╔══
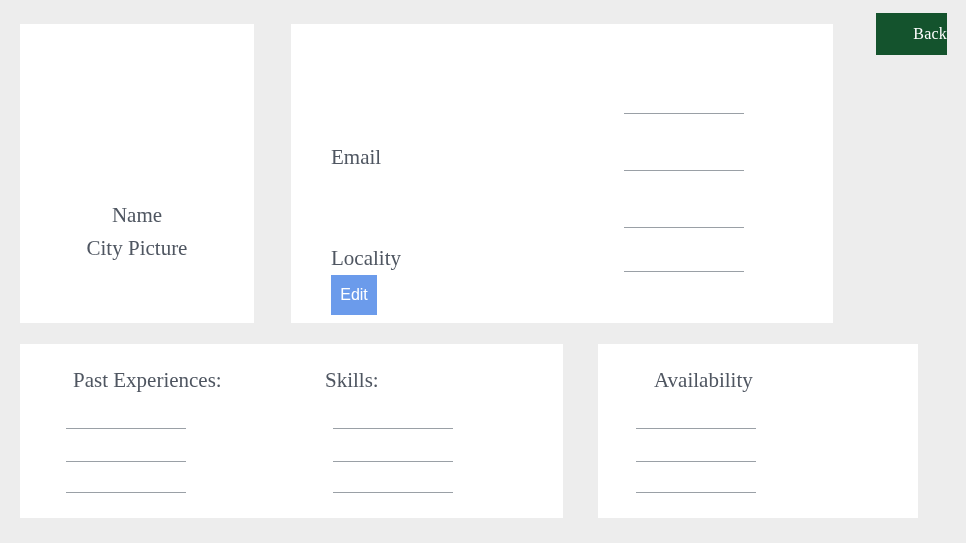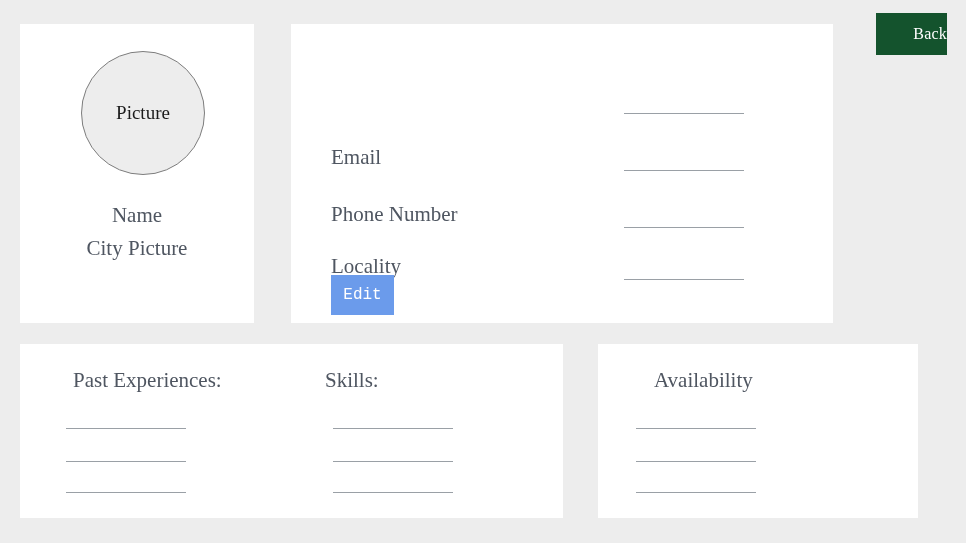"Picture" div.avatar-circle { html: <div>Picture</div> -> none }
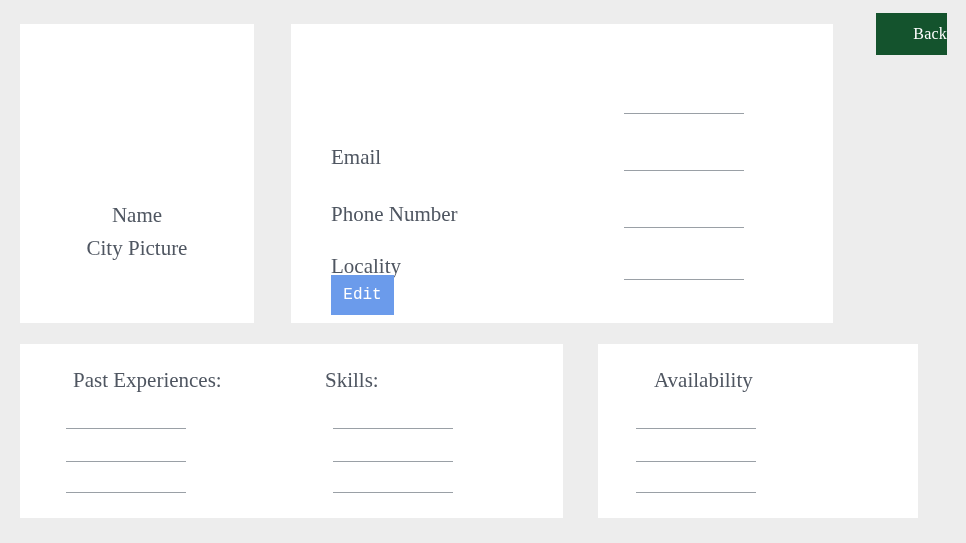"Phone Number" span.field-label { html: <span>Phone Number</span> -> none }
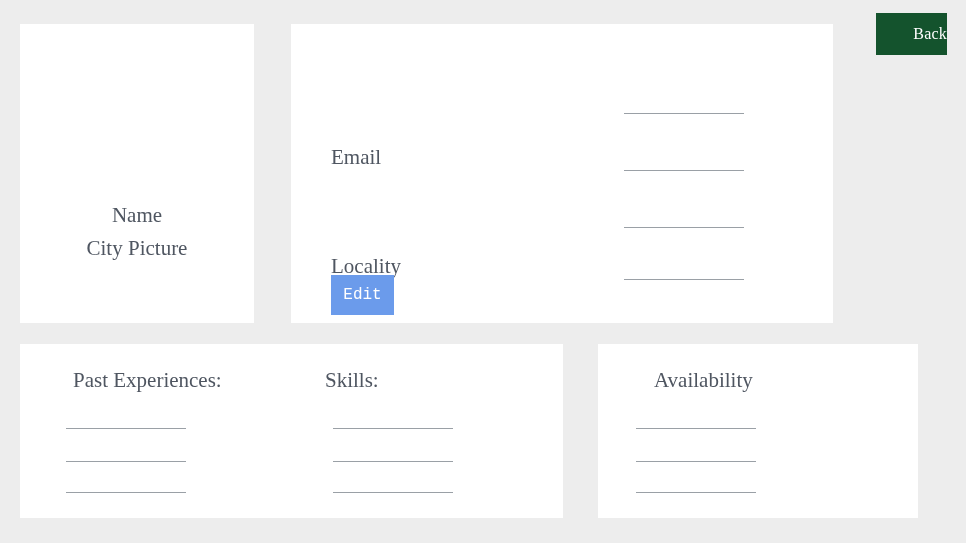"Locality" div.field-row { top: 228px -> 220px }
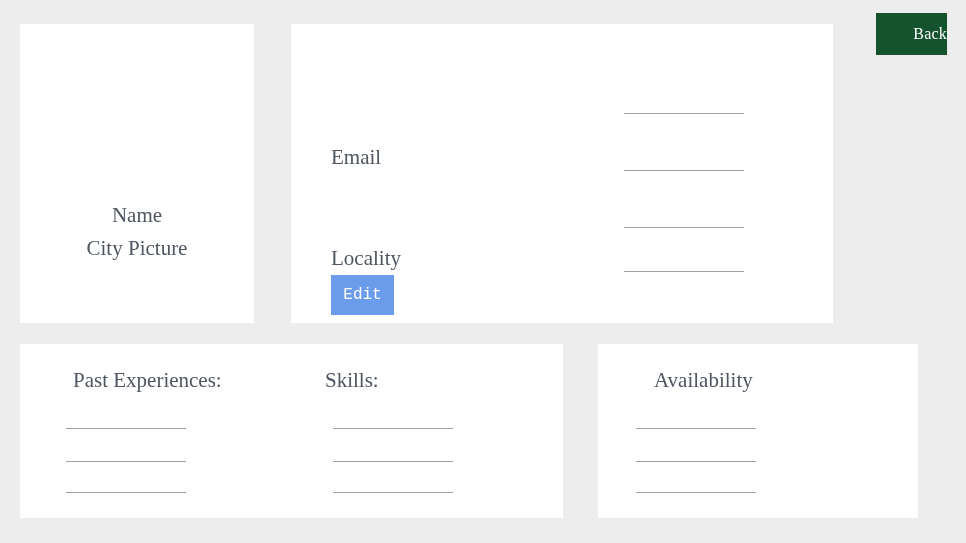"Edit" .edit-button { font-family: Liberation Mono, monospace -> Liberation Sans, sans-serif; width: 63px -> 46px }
╚══
╔══
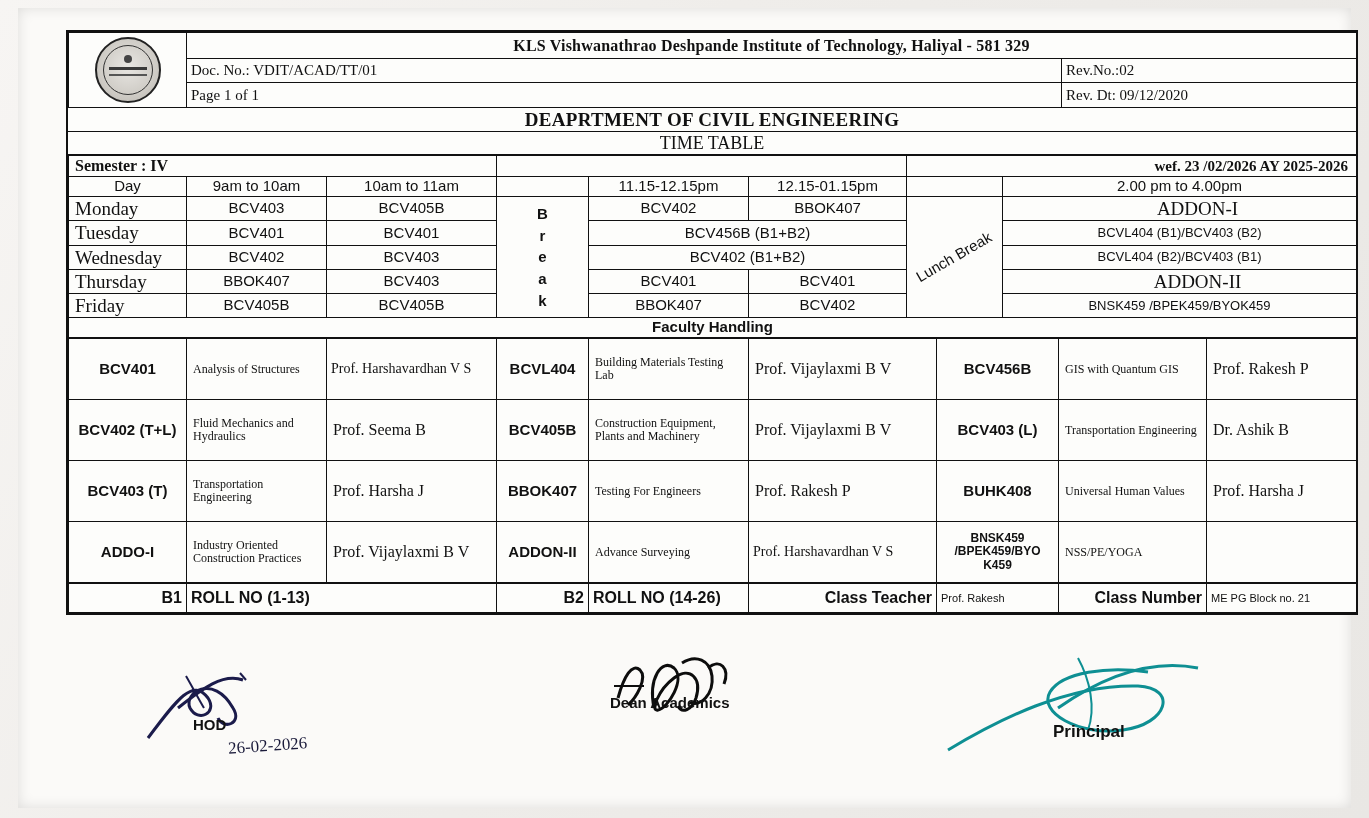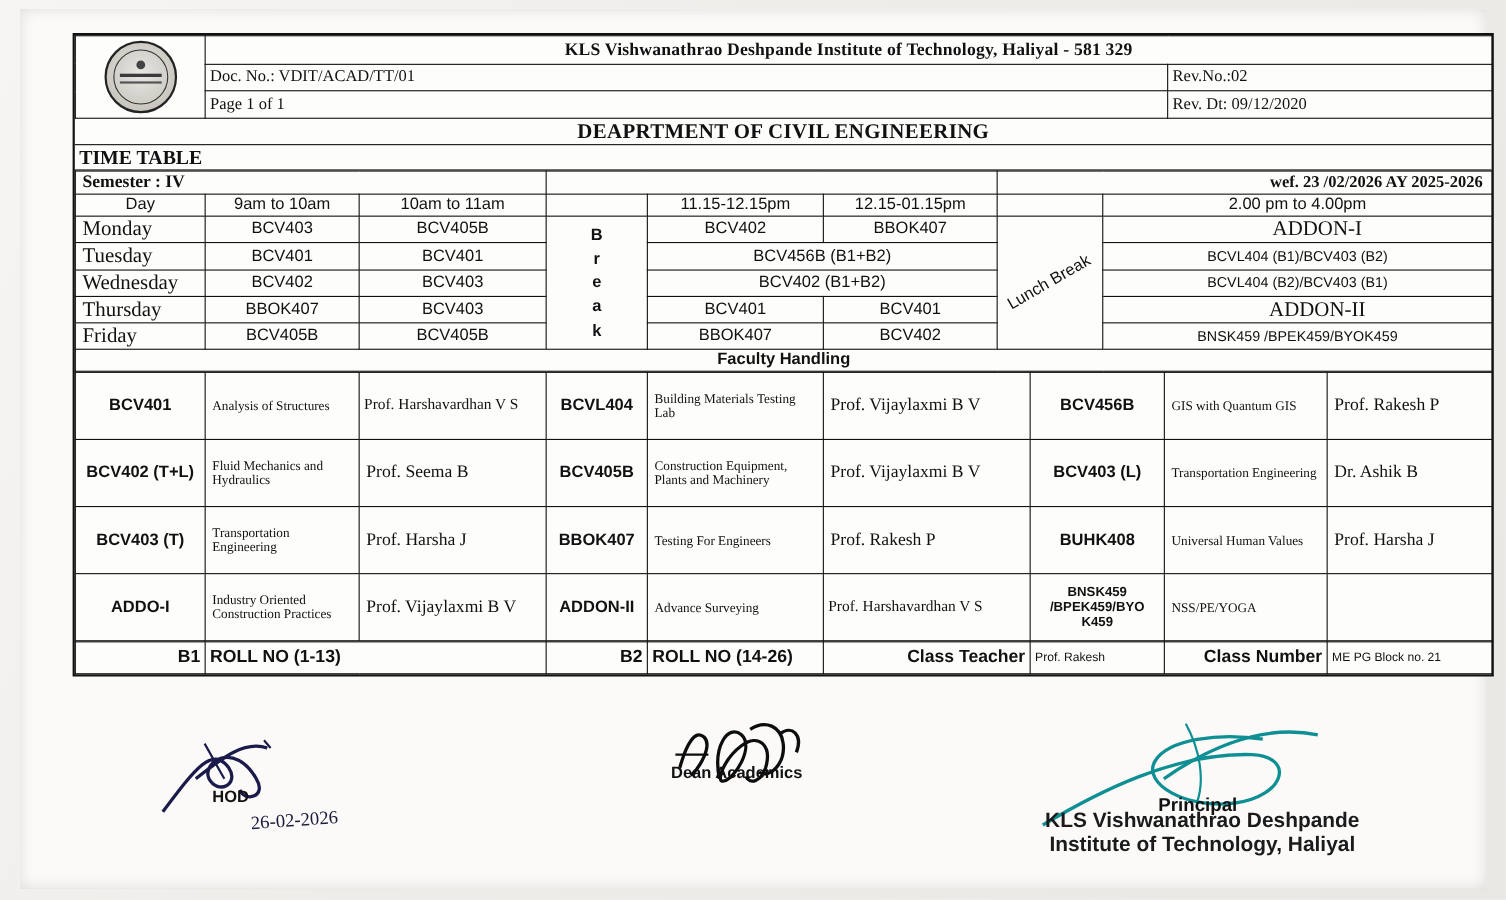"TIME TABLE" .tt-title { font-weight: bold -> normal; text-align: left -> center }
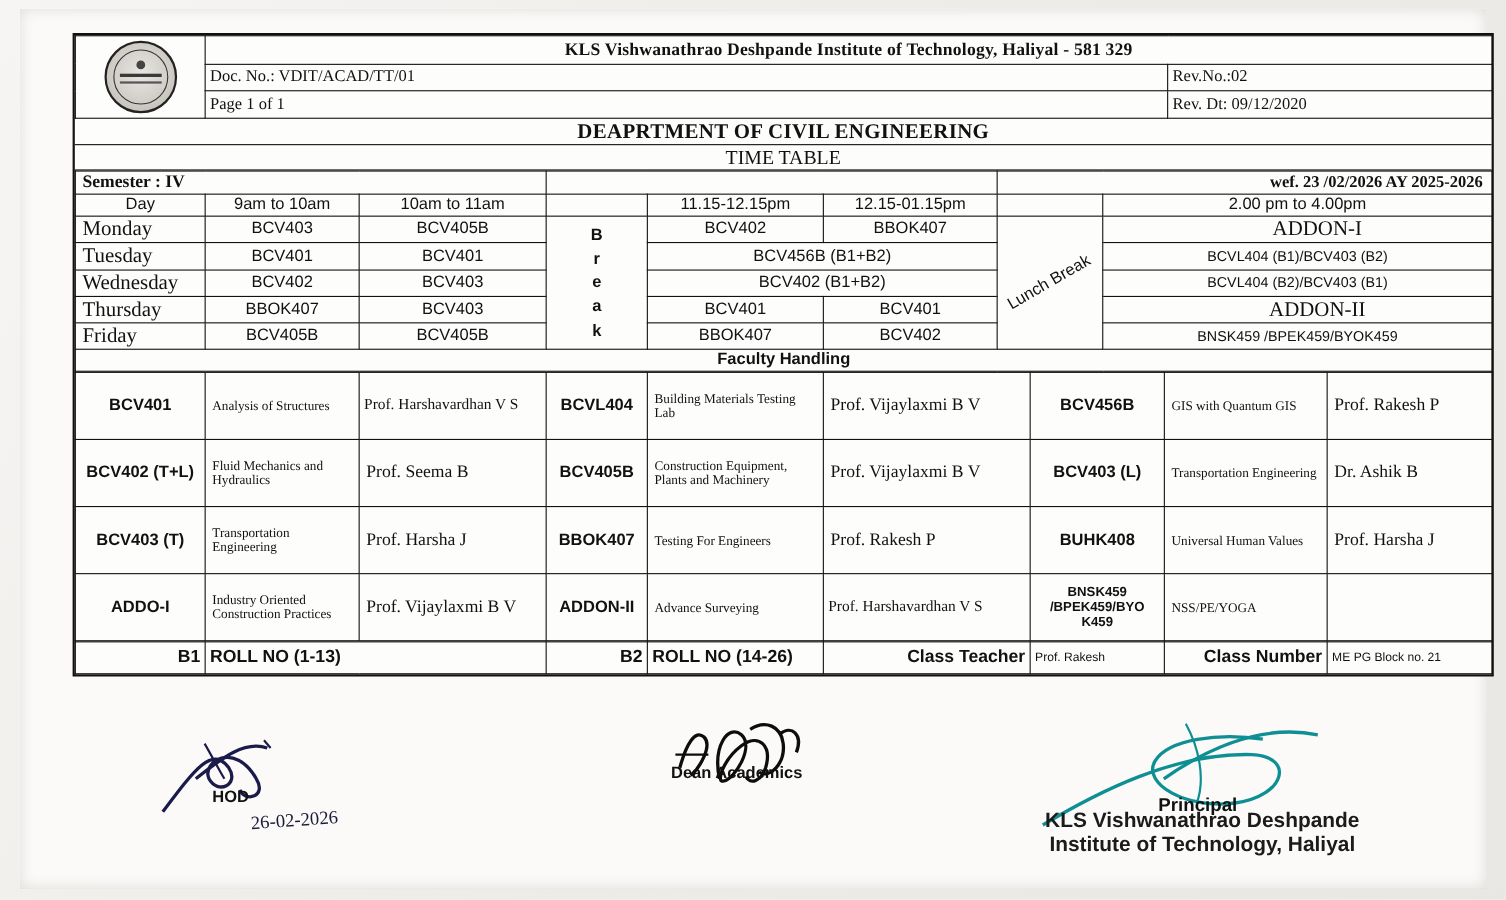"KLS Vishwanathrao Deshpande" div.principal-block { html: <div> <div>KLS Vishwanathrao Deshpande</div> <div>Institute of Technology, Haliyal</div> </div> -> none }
╚══
*Exercise brief:*
What is wanted is an exact copy of the lines above from the one containing "top: 228px ->" through the one containing "Liberation Mono, monospace", with no pictures in it.

*Answer below:*
"Locality" div.field-row { top: 228px -> 220px }
"Edit" .edit-button { font-family: Liberation Mono, monospace -> Liberation Sans, sans-serif; width: 63px -> 46px }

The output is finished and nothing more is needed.